(Source data)

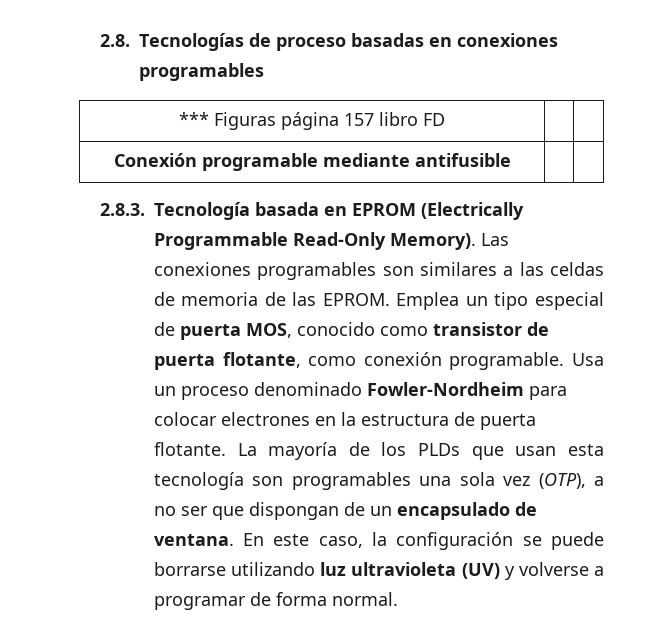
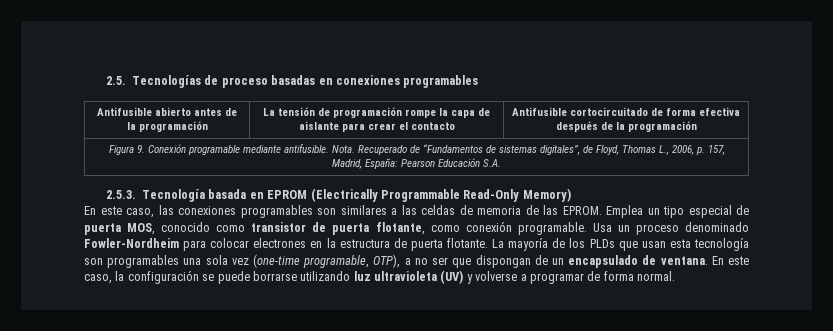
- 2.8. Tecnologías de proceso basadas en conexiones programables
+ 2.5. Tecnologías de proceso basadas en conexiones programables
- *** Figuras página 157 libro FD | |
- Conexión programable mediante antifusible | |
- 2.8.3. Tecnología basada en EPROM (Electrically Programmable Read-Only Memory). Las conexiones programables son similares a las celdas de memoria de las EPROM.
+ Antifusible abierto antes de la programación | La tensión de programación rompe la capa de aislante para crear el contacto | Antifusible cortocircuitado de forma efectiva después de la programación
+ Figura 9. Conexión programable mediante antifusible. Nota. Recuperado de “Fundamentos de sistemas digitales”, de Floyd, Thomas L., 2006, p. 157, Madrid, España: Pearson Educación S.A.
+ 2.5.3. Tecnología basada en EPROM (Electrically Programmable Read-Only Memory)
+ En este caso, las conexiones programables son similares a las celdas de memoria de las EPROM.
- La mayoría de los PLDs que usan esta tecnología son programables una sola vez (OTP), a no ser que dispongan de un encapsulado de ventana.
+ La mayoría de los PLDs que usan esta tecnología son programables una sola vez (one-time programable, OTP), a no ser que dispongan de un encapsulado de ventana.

(End Source data)

→ **Directions**
Nothing but the lines from the one with "Pearson Educación S.A." through the final line of the data above should be output, exactly as written.

→ **Response area**
+ Figura 9. Conexión programable mediante antifusible. Nota. Recuperado de “Fundamentos de sistemas digitales”, de Floyd, Thomas L., 2006, p. 157, Madrid, España: Pearson Educación S.A.
+ 2.5.3. Tecnología basada en EPROM (Electrically Programmable Read-Only Memory)
+ En este caso, las conexiones programables son similares a las celdas de memoria de las EPROM.
- La mayoría de los PLDs que usan esta tecnología son programables una sola vez (OTP), a no ser que dispongan de un encapsulado de ventana.
+ La mayoría de los PLDs que usan esta tecnología son programables una sola vez (one-time programable, OTP), a no ser que dispongan de un encapsulado de ventana.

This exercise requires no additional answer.